SA. Los datos sugirieron que el AAS inhibe las respuestas de células Th17 inducida por IL-6, mientras que SA no lo hizo. Recientemente, acetil-STAT3 se ha sugerido que es también una forma activa de STAT3. La acetilación de STAT3 en Lys685 puede ser inducida por la IL-6 a través de la activación de PI3K/Akt. Curiosamente, el estudio actual mostró que la expresión de la acetil-STAT3 fue disminuida por el tratamiento ASA, pero no por SA. En resumen, estos datos sugieren que el resto de acetilo de ASA inhibe las respuestas de células Th17 inducida por IL-6, posiblemente a través de bloqueo de la expresión de STAT3-acetil.

IL-6 es también un mediador corriente abajo de la célula Th17 responses.IL-17A interactúa con IL-17RA o IL-17RC, que transmite señales a las vías TRAF-6-dependiente o independiente. El presente estudio demostró que la producción de IL-6, que se ve reforzada por la IL-17A, fue suprimida por el tratamiento ASA. Tomando en consideración el hecho de que ASA inhibe inducida por IL-6 polarización Th17, los datos anteriores indican que ASA inhibe el desarrollo de la inflamación de las vías respiratorias Th17 mediante el bloqueo de la IL-6 e IL-17A retroalimentación positiva.

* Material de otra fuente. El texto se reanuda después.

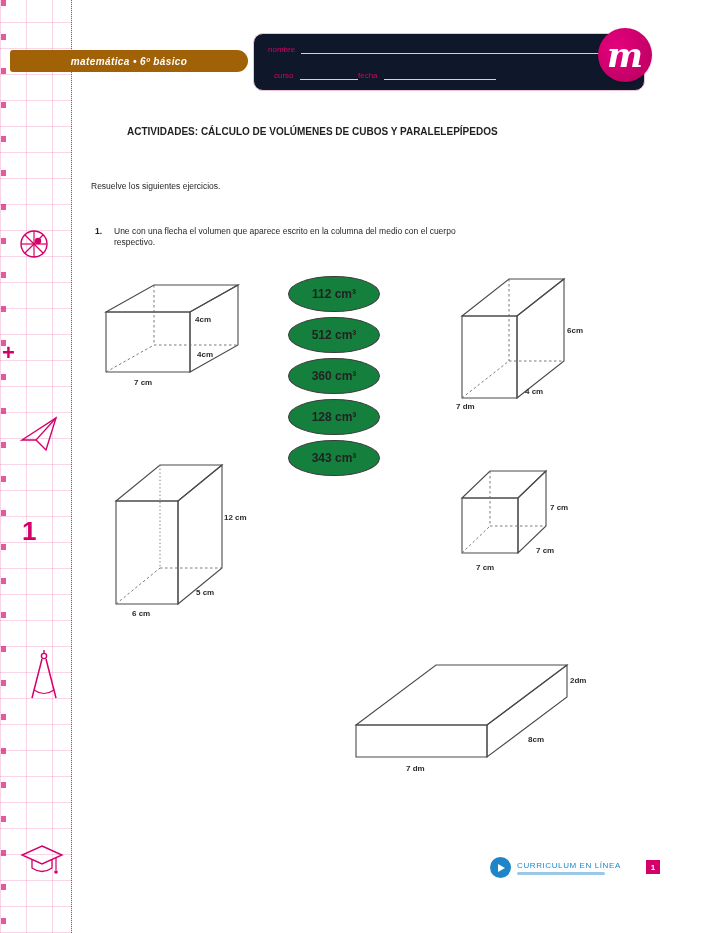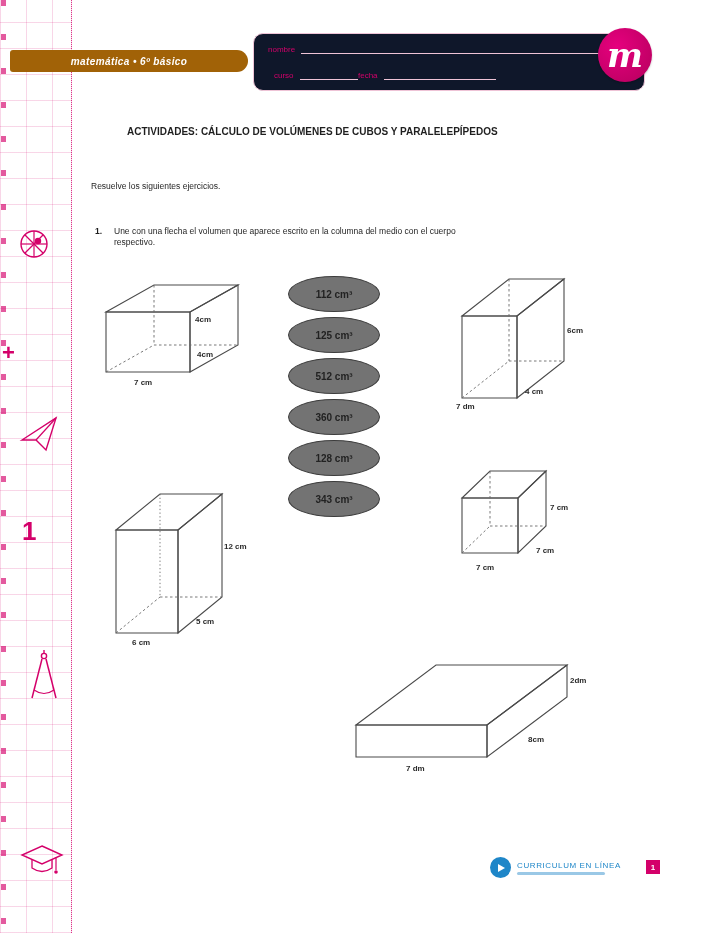--- a/index.html
+++ b/index.html
@@ -54,7 +54,7 @@
   .oval {
     width:92px; height:36px; margin-bottom:5px; border:1.4px solid #3c3c3c; border-radius:50%;
     display:flex; align-items:center; justify-content:center;
-    font-size:10px; font-weight:bold; color:#222; background:#737373;
+    font-size:12px; font-weight:bold; color:#222; background:#15803d;
   }
   
   .solid { position:absolute; }

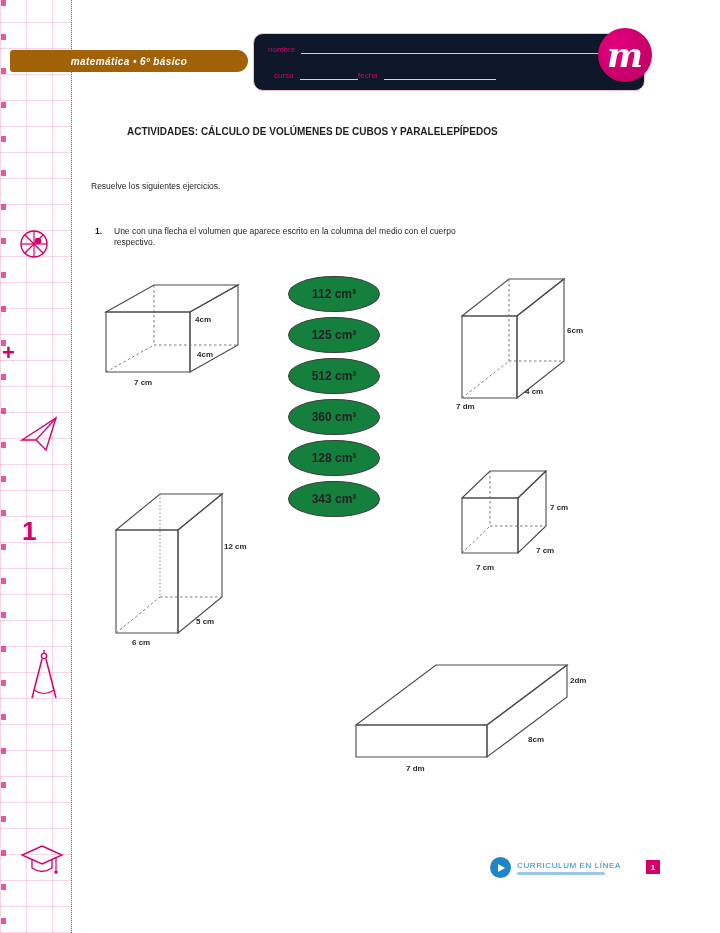--- a/index.html
+++ b/index.html
@@ -154,7 +154,6 @@
 
   <div class="ovals">
     <div class="oval">112 cm³</div>
-    <div class="oval">125 cm³</div>
     <div class="oval">512 cm³</div>
     <div class="oval">360 cm³</div>
     <div class="oval">128 cm³</div>

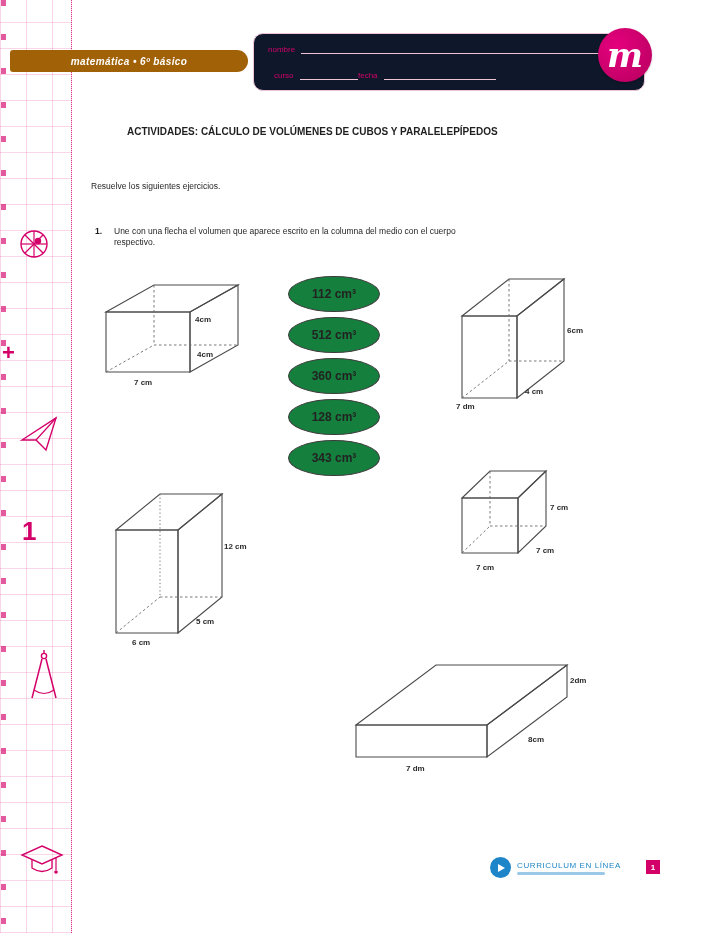--- a/index.html
+++ b/index.html
@@ -188,7 +188,7 @@
     </svg>
   </div>
 
-  <div class="solid" style="left:100px; top:483px;text-align:center;">
+  <div class="solid" style="left:100px; top:454px;text-align:center;">
     <svg width="155" height="168" viewBox="0 0 155 168">
       <polygon points="16,47 78,47 78,150 16,150"></polygon>
       <polygon points="16,47 60,11 122,11 78,47"></polygon>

En resumen, el presente estudio indica que el AAS suprime selectivamente la inflamación Th17 de las vías respiratorias, pero no la inflamación mediada por TH1, en un modelo de asma neutrofílica. Además, ASA inhibe la polarización Th17 inducida por IL-6, que está relacionado con la regulación a la baja de la expresión STAT3-acetil. Además, ASA bloquea la inflamación y la

IL-6, la producción de IL-17A-inducidos. Por lo tanto, ASA se puede utilizar para tratar el asma neutrofílica-Th17 dominante.